Ну вот, это должно было случиться. Как ни крепился Олег, как ни старался казаться бесстрастным и все понимающим, ой все-таки не выдержал. Дал понять, что я не просто уезжаю. Что я уезжаю из их мира. Из их жизни. Из нашей общей жизни, и все, что теперь будет совершаться здесь, меня уже не коснется.
Нет, он никогда не назовет меня дезертиром. Он просто скажет, что «ветер по-разному дует в наши паруса», как говорил когда-то Венька, скажет, что раньше я любил крутую волну и соленые брызги в лицо, любил идти против ветра, а теперь присмирел и пустил лодку по ветру.
Он скажет так или почти так.
Хорошо, пусть говорит. Но сначала скажу я.
Скажу о том, что мы слишком часто упоминаем о долге, о моральной стороне вопроса, — вот это ты можешь и должен сделать, а вот этого ты не можешь. Но ведь долг не бывает бесконечным, я заплатил его с лихвой, и если каждый отдаст Северу столько, сколько отдал я, будет неплохо. Слишком по-деловому, да? Но ведь и вправду я люблю этот край, я оставляю здесь часть самого себя, но я никогда не был в Мещере, не был ни на юге, ни на озере Селигер, я не знаю Средней России, забыл, как пахнут ландыши, как кричат лягушки в прудах!..
Я устал. Я просто по-человечески устал. И если мы говорим о долге, то я тоже имею право на то, чтобы изменить образ жизни. Или не так? И речь вовсе не о долге, а о том, что я стал другим? Изменился? Изменил Чукотке, тундровым дорогам и нашему колоколу на мысе Кюэль? И это неправда, Олег. Дороги, которые я прошел вместе с тобой и с Венькой, с капитаном Варгом, — дороги эти всегда во мне, но теперь я хочу других дорог. Может быть, не таких трудных…
Ты помнишь, Олег, как несколько лет назад прилетел к нам в тундру московский фотокорреспондент? Он был в пушистых мехах и в сверкающей коже, он был увешан фотоаппаратами, как елка игрушками, и глаза его алчно светились при виде яранг и оленей. Ему нужен, был шаман — хоть самый завалящий; ему нужны были птичьи базары и непролазные топи, в которых тонули бульдозеры, ему нужен был шторм и северное сияние — он был очень жаден до всего этого.
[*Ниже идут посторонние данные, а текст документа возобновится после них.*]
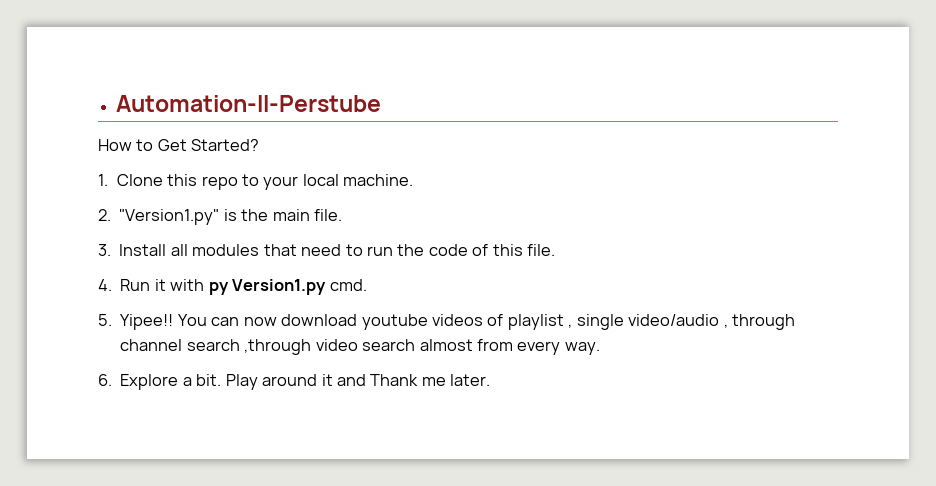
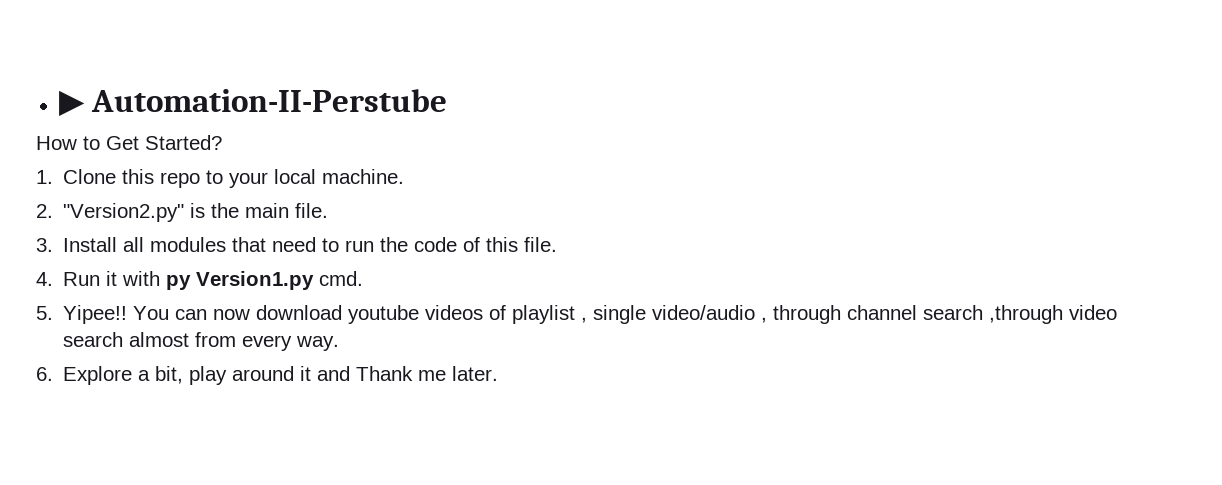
(116, 103) none -> [58,90,85,117] ▶
[119,209,220,225] "Version1.py" -> [63,203,185,222] "Version2.py"
[196,374,258,390] bit. Play -> [155,366,228,385] bit, play

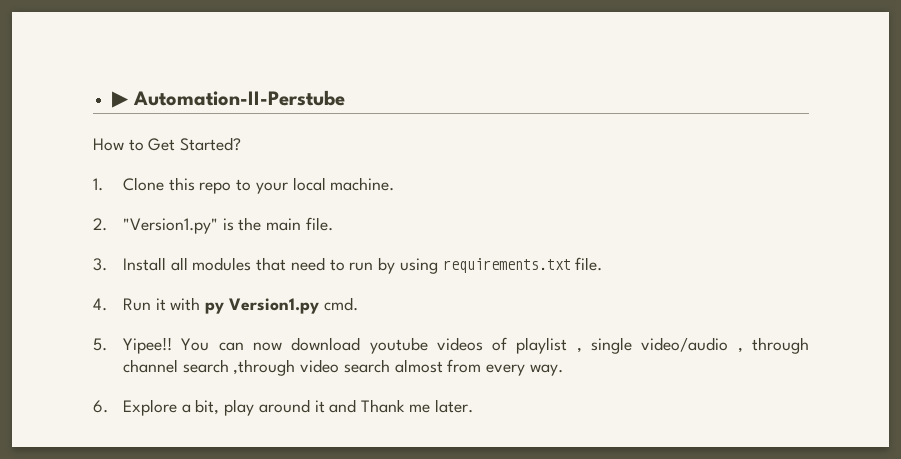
[63,203,185,222] "Version2.py" -> [122,218,218,234] "Version1.py"
[380,237,519,252] the code of this -> [378,257,571,274] by using requirements.txt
И он сказал тебе: «Пожалуйста, будьте добры, покажите здесь что-нибудь самое замечательное». Помнишь? И помнишь, что ты ему ответил? Ты сказал: «Я два месяца не был в бане, у меня вся шея в чирьях, я пропах потом и дымом, и я вам скажу, что самое замечательное в мире — это ванна, это белый телефон на ночном столике, вечерняя Москва и запах духов любимой женщины. И чтобы не было кочек, а был асфальт…»
Вот так ты ему сказал. Только грубее.
Теперь скажу я. Меня ждет женщина, которую я… На которой я собираюсь жениться. Меня ждет отец, с которым я не виделся очень долго. И меня ждет работа, интересная и нужная работа. Ты слышишь, Олег?
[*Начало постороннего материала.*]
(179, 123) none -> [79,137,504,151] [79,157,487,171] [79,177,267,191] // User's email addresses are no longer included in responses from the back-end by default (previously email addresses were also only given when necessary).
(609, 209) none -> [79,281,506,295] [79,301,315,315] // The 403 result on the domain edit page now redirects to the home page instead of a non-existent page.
Павел откашлялся и сказал:
— Вот что, Олег. Давай чтобы не было недоговоренности. Чтобы все стало на место. Мы слишком часто упоминаем о долге…
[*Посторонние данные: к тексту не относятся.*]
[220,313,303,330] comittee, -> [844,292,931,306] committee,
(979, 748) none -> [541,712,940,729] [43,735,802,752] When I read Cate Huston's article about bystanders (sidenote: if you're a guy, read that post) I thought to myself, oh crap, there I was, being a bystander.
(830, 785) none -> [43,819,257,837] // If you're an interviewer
— Не надо! — Олег положил ему руку на плечо. — Не надо, старина… Я все понимаю. И знаю все, что ты скажешь. Все-таки восемь лет прожито рядом. — Он с трудом улыбнулся. — Я только хочу сказать, что плохо тебе будет. Очень плохо тебе будет без нас…
2
— Плохо тебе здесь будет, — сказал Венька. — Ох, плохо! Ты где практику проходил? В Казахстане? Это где жарко, да? Здесь холодно. Здесь консервы кушают и пьют чистый спирт. Ты пил когда-нибудь чистый спирт?
— Нет, — сказал Павел. — Я никогда не пил чистый спирт. И ты не пил, старый северный волк. Зато в этом чемодане у меня три банки клубничного варенья, и я не боюсь признаться, что люблю варенье и не люблю водку. А также спирт.
Он открыл чемодан.
— И еще я могу признаться, что прочитал всего Джека Лондона и поэтому теоретически умею разводить костер на снегу. А практически мы будем учиться делать это вместе.
— Браво, — сказал Олег. — Будем считать, что пристрелка закончена. Теперь надо чем-то открыть варенье.